Revision comparison data:
○ ○ ○ ○ ○

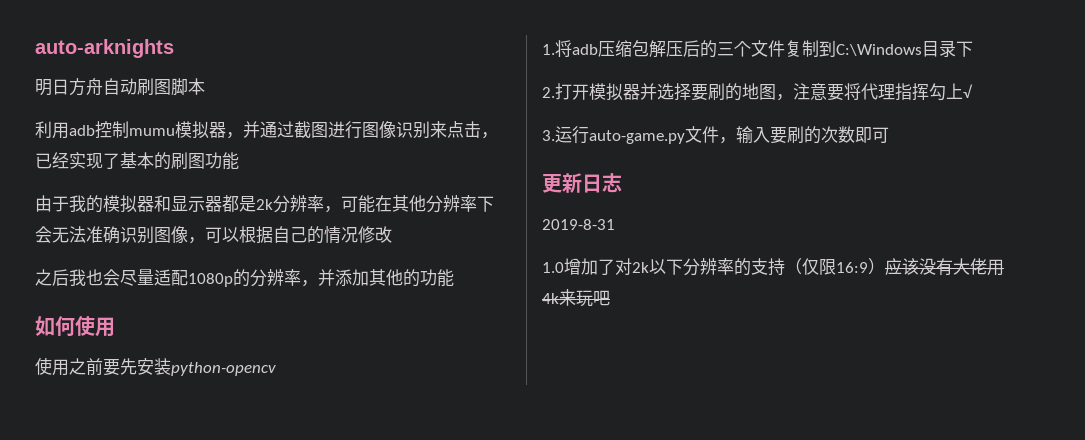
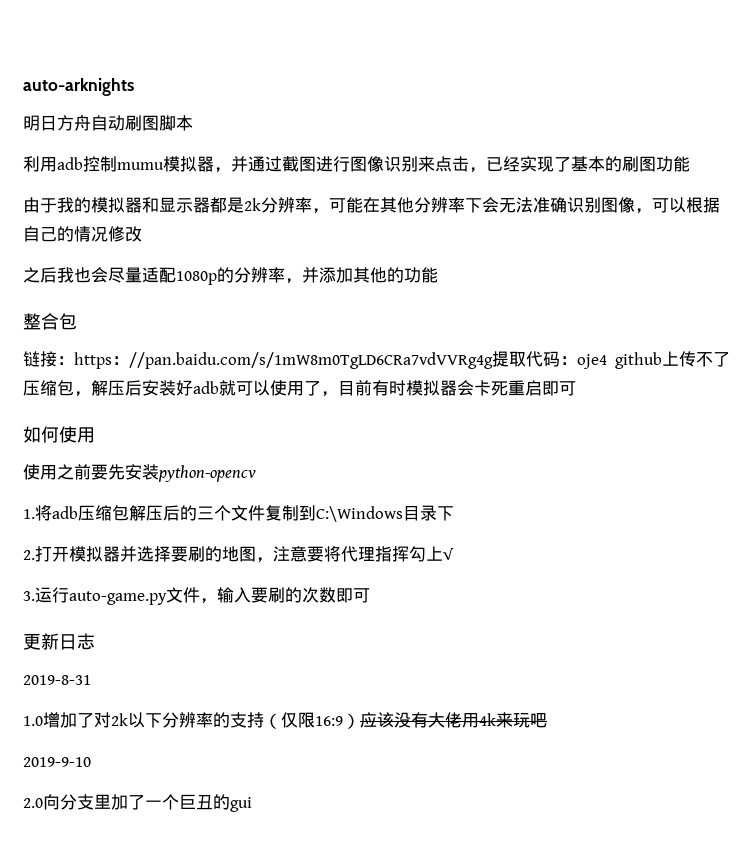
(454, 278) none -> [23,313,77,330] [23,351,730,369] [23,380,576,397] // 整合包 // 链接：https：//pan.baidu.com/s/1mW8m0TgLD6CRa7vdVVRg4g提取代码：oje4 github上传不了压缩包，解压后安装好adb就可以使用了，目前有时模拟器会卡死重启即可
(610, 298) none -> [23,757,91,767] [23,794,252,812] // 2019-9-10 // 2.0向分支里加了一个巨丑的gui

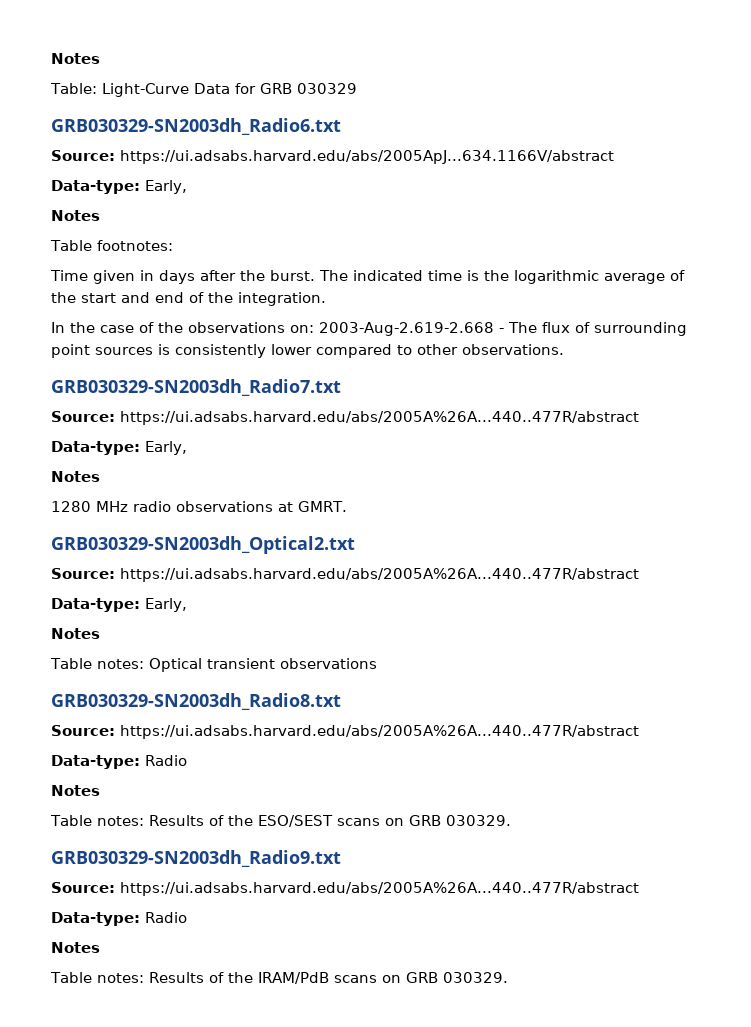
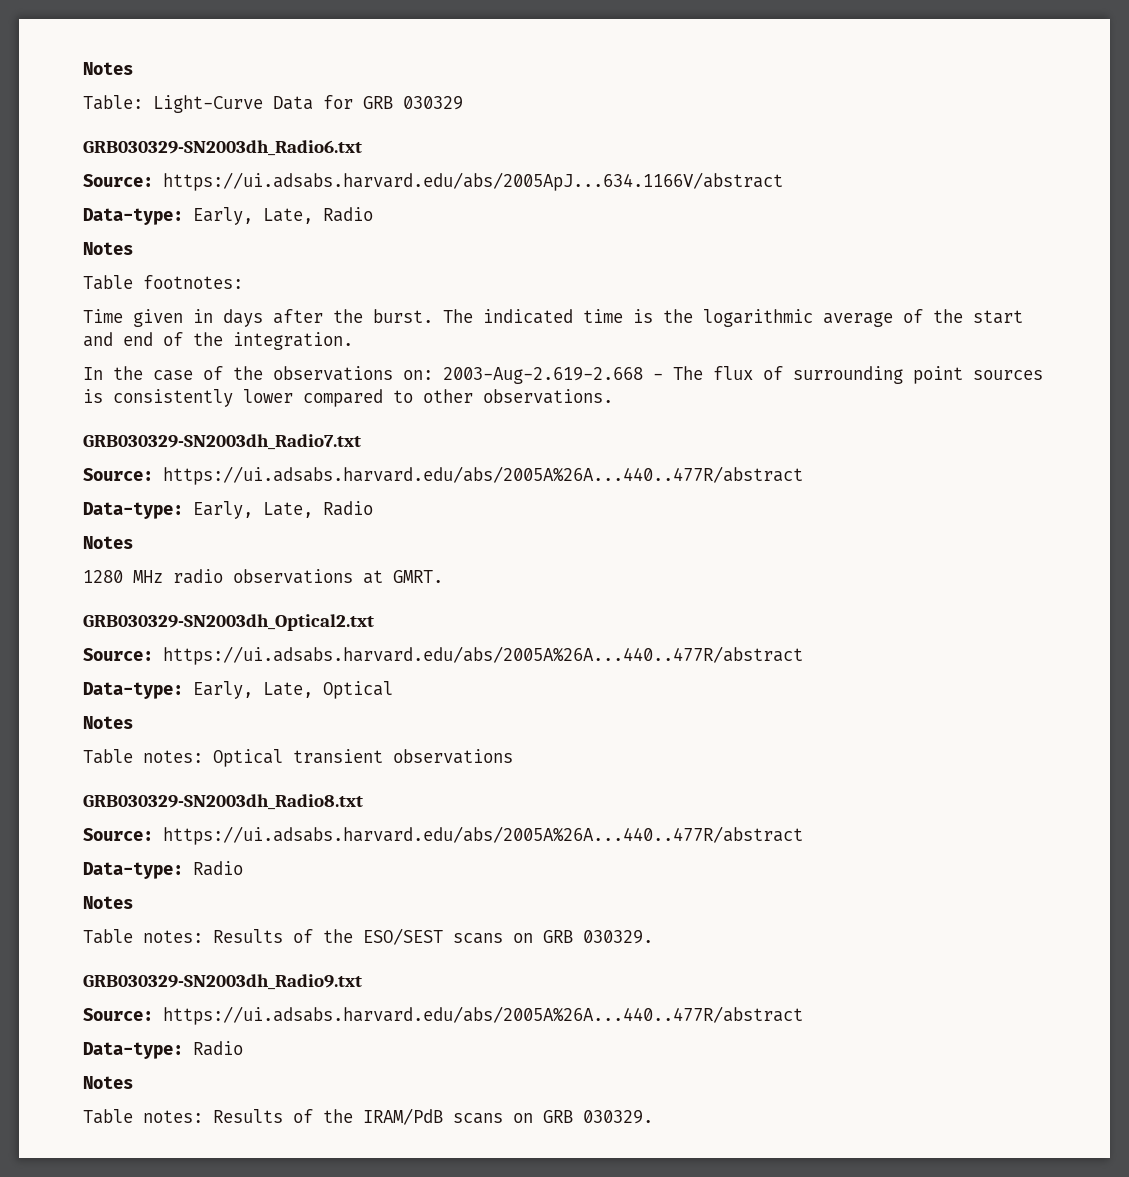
(187, 187) none -> [263,207,373,224] Late, Radio
(187, 448) none -> [263,501,373,518] Late, Radio
(187, 605) none -> [263,681,393,699] Late, Optical

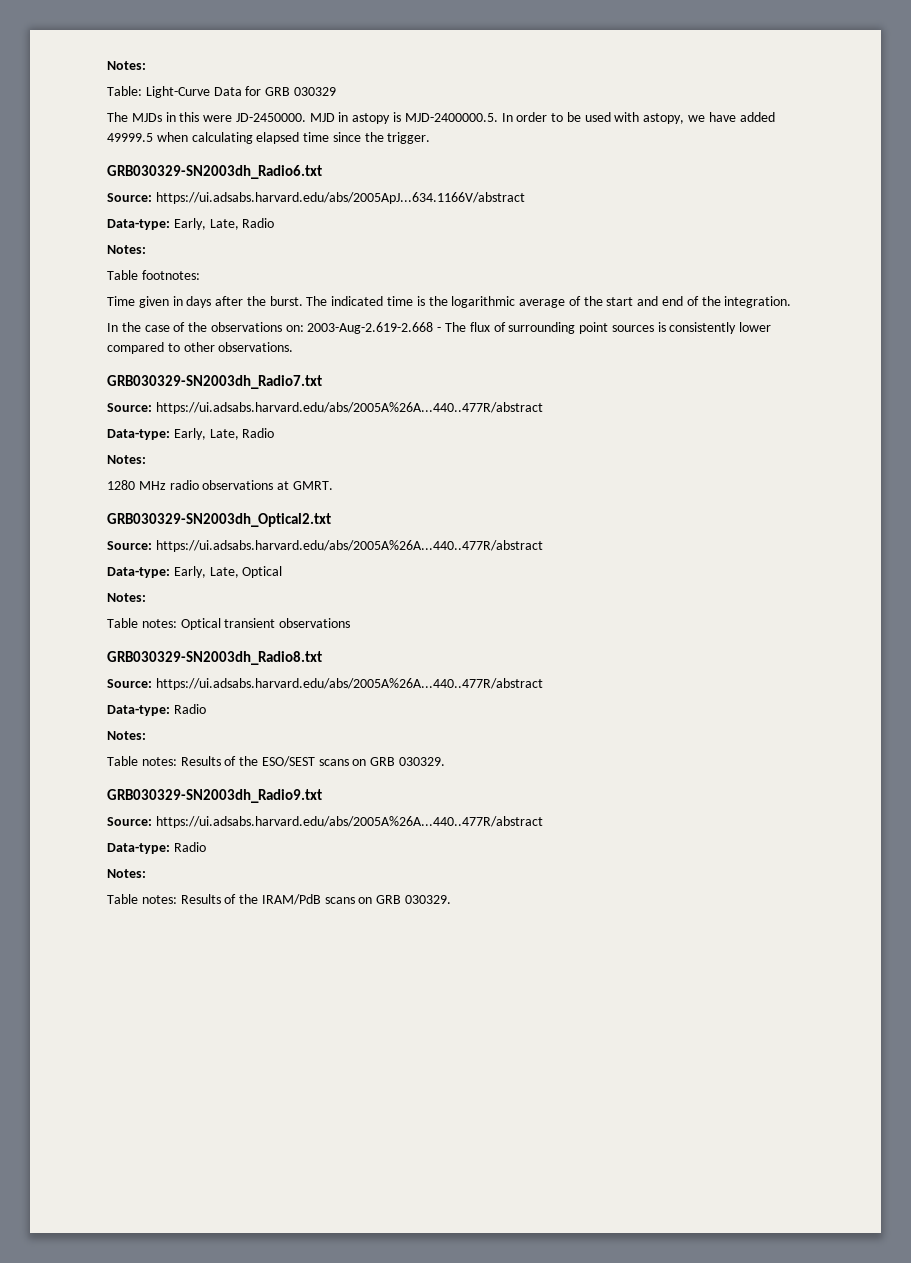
[83,62,133,75] Notes -> [107,61,146,70] Notes:
(463, 103) none -> [107,112,775,124] [107,132,431,144] // The MJDs in this were JD-2450000. MJD in astopy is MJD-2400000.5. In order to be used with astopy, we have added 49999.5 when calculating elapsed time since the trigger.
[83,242,133,255] Notes -> [107,245,146,254] Notes:
[83,536,133,549] Notes -> [107,455,146,464] Notes:
[83,716,133,729] Notes -> [107,593,146,602] Notes:
[83,896,133,909] Notes -> [107,731,146,740] Notes:
[83,1076,133,1089] Notes -> [107,869,146,878] Notes:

○ ○ ○ ○ ○

**Work request**
Look through the data above. Find each line with the string "Notes" and copy it.

**Answer box**
[83,62,133,75] Notes -> [107,61,146,70] Notes:
[83,242,133,255] Notes -> [107,245,146,254] Notes:
[83,536,133,549] Notes -> [107,455,146,464] Notes:
[83,716,133,729] Notes -> [107,593,146,602] Notes:
[83,896,133,909] Notes -> [107,731,146,740] Notes:
[83,1076,133,1089] Notes -> [107,869,146,878] Notes:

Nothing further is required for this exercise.